Gibson nodded to Zander. “Did I see Benny come through today?”
“Yeah. Infected catheter.”
I sat up. “Briana told me about him,” I said, suddenly interested in participating in the conversation. “Autoimmune disease.”
“Man, shit luck for that kid. Zero to kidney failure in eighteen months.”
“Is his sister donating a kidney?” I asked.
Zander took a swallow of his bourbon. “Not a match. So far nobody is.”
Gibson shook his head. “Poor kid. Lost his job, girlfriend broke up with him.”
“That pissed me off,” Zander said, tipping his glass at Gibson.
“Why’d she break up with him?” I asked.
“Couldn’t handle it,” Gibson said. “No end in sight, didn’t want to wait it out.”
I shook my head. “How long does someone like that wait on the transplant list? It can’t be that long.”
Zander bobbed his head. “Depends. Can be anywhere from three to seven years. But he’s got a rare blood type—the rarest blood type, actually. Might be longer for him.”
I sat back in my seat. “Longer than seven years,” I breathed. “God, I can’t imagine.” No wonder his sister was so upset.
I hadn’t meant to be insensitive with my comment about dialysis. I’d meant it to be reassuring—because it was true. Dialysis would keep him alive. But the quality of his life would suffer in the meantime. Today had been a prime example of it.
Besides the health roller coaster, he’d be strapped to a dialysis machine for four hours a day every other day. He couldn’t have too much liquid, since his body couldn’t get rid of it. No soup or ice cream or watermelon. No drinks with friends. Not even a Coke. Nothing salty because he wouldn’t be able to handle the sodium, nothing fried. He couldn’t do the thing I was doing right now, eating random appetizers and thinking nothing of it.
“Will his autoimmune disease damage his new kidney when he gets one?” I asked.
Zander shrugged. “We got it under control. Only about a ten percent chance of recurrence. He’ll have a normal life if he gets a donor.
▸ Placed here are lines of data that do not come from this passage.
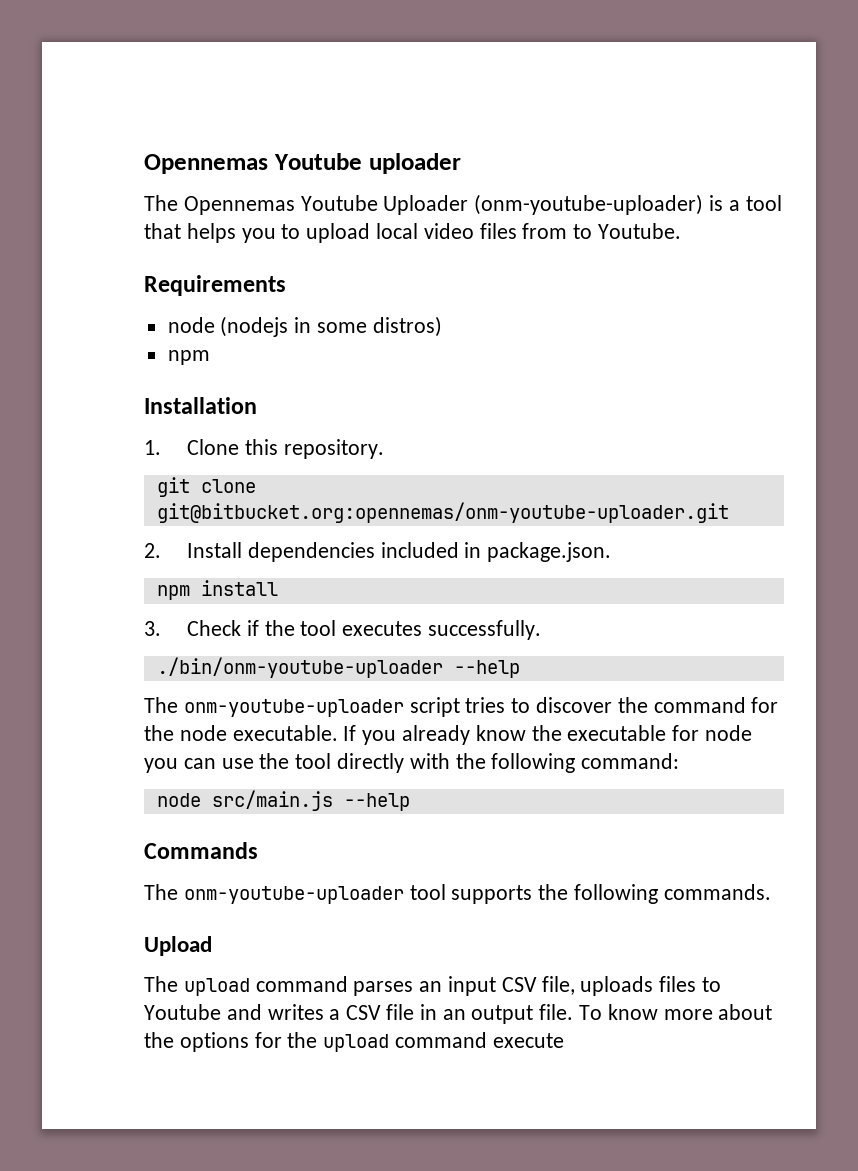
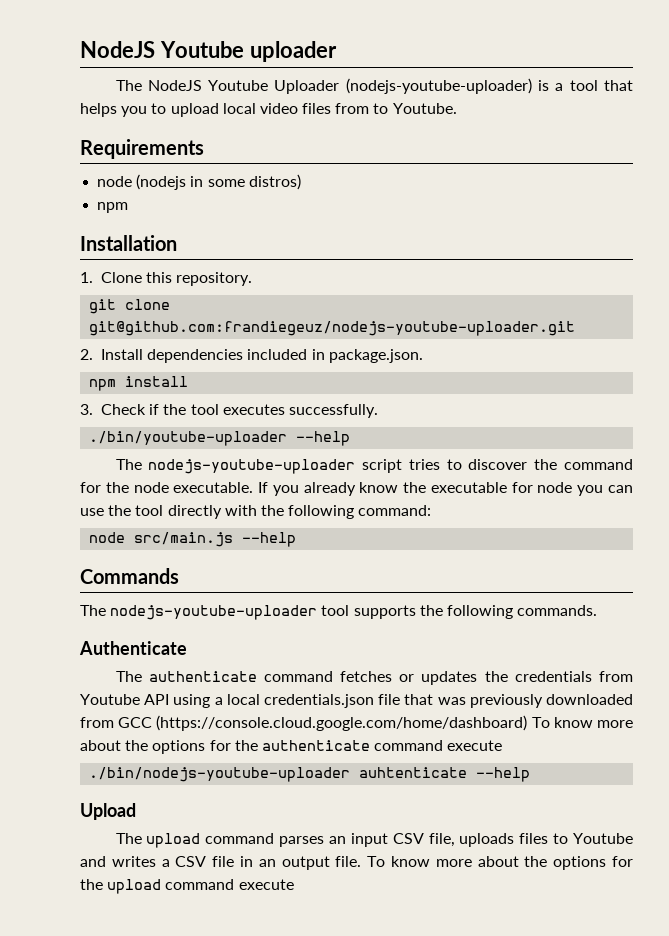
[144,154,268,174] Opennemas -> [80,41,155,58] NodeJS
[183,196,295,215] Opennemas -> [147,80,202,91] NodeJS
[474,194,704,215] (onm-youtube-uploader) -> [345,78,532,94] (nodejs-youtube-uploader)
[156,502,729,523] git@bitbucket.org:opennemas/onm-youtube-uploader.git -> [89,321,576,336] git@github.com:frandiegeuz/nodejs-youtube-uploader.git
[156,657,443,678] ./bin/onm-youtube-uploader -> [89,431,288,446] ./bin/youtube-uploader
[183,699,404,717] onm-youtube-uploader -> [148,459,356,474] nodejs-youtube-uploader
[183,886,404,904] onm-youtube-uploader -> [110,605,318,620] nodejs-youtube-uploader
(771, 892) none -> [79,641,187,655] [115,671,633,685] [80,694,633,708] [80,715,633,731] [80,740,503,754] [89,767,531,782] // Authenticate // The authenticate command fetches or updates the credentials from Youtube API using a local credentials.json file that was previously downloaded from GCC (https://console.cloud.google.com/home/dashboard) To know more about the options for the authenticate command execute // ./bin/nodejs-youtube-uploader auhtenticate --help

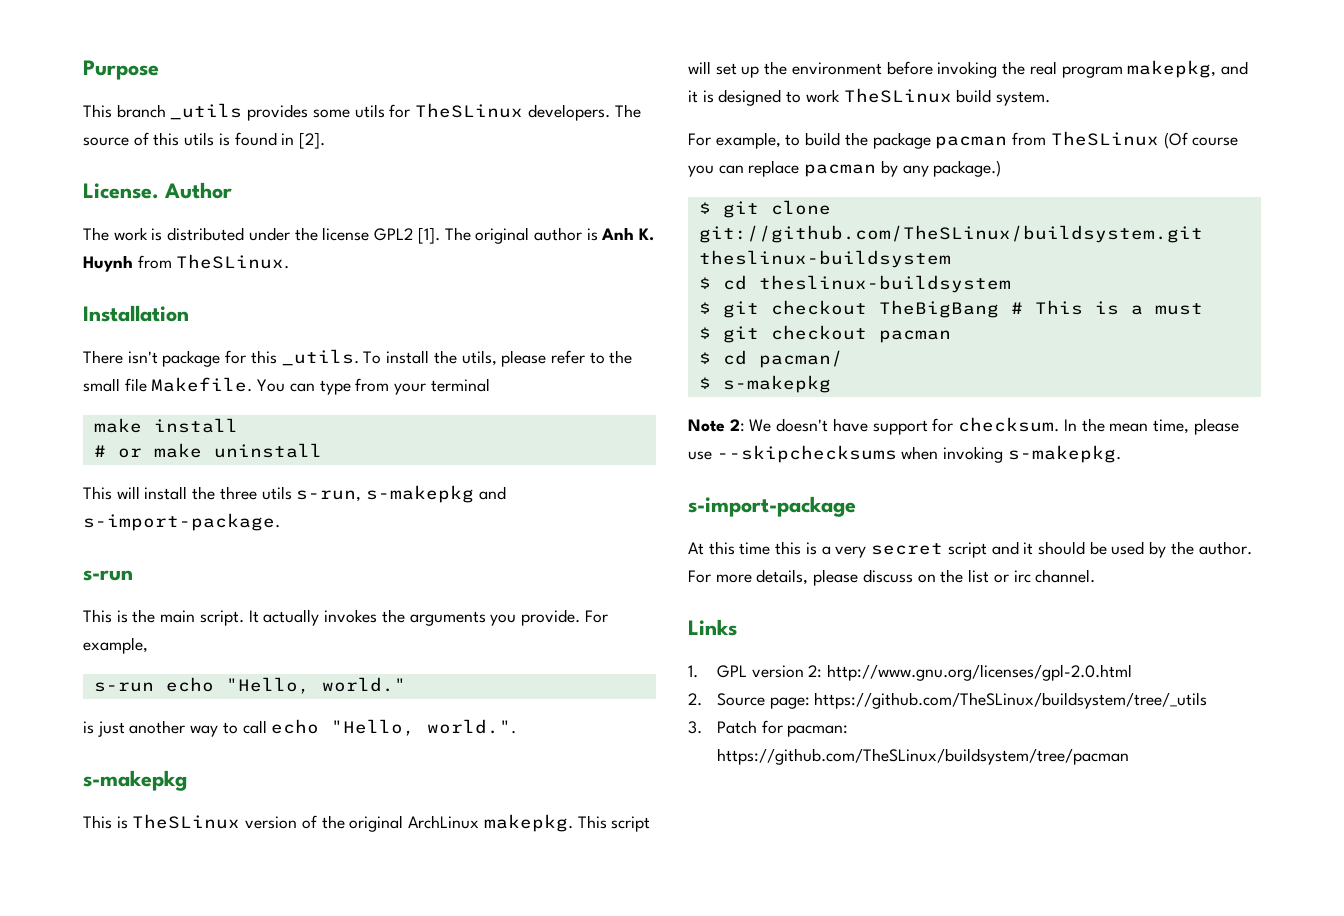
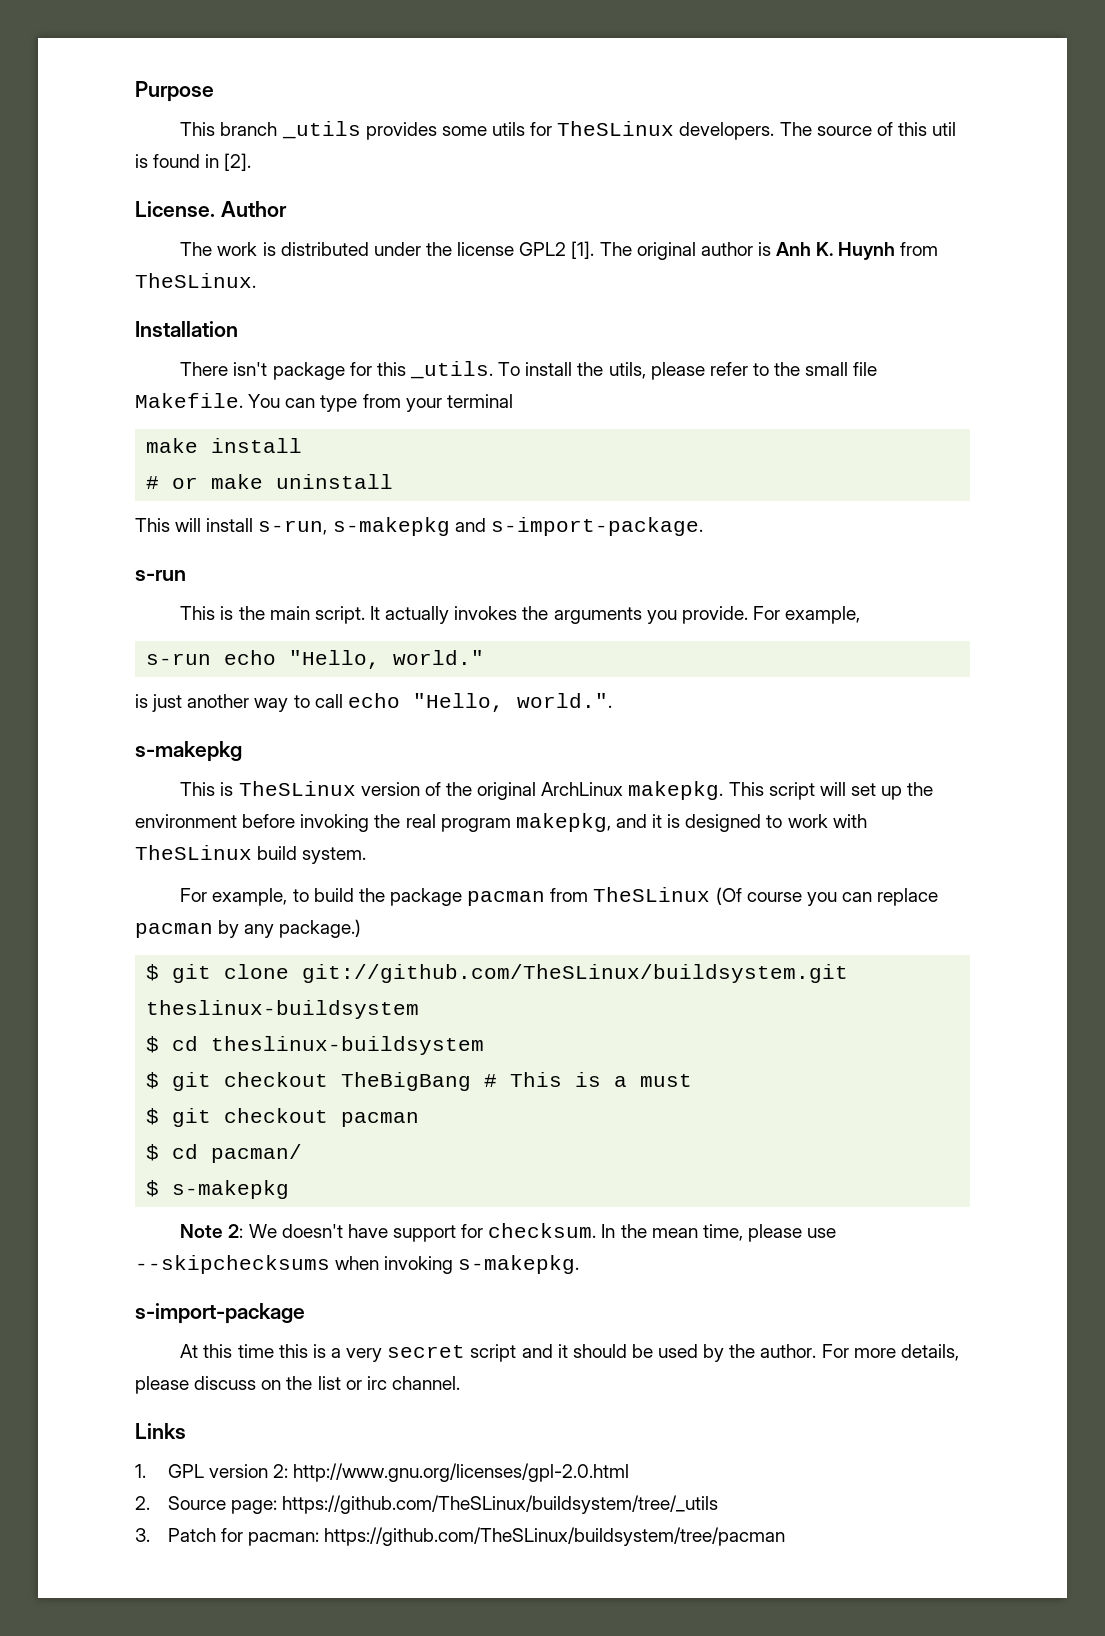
[184,132,215,146] utils -> [932,122,957,136] util
[192,486,292,500] the three utils -> (254, 525) none
(840, 96) none -> [832,814,867,828] with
But I wouldn’t hold my breath.”
I went quiet for a long moment.
I thought about what Briana said, how her brother just wanted to be normal. I knew what it was like to have your life controlled by an outside factor. My anxiety was limiting too. But this? It had to be hard. Especially for such a young man.
What had I been doing at twenty-seven? I took that backpacking trip to Machu Picchu with Zander, went camping a lot. Things I took for granted. Things that wouldn’t be possible on dialysis, that’s for sure.
“He’s got a better chance of getting a deceased donor,” Zander continued. “But the organ won’t last as long, and they don’t take as well either. Higher chance of rejection. Ideally he’d get a living donor, but none of the family’s a match, and with his blood type…”
“What’s the recovery like for a living donor?” I asked.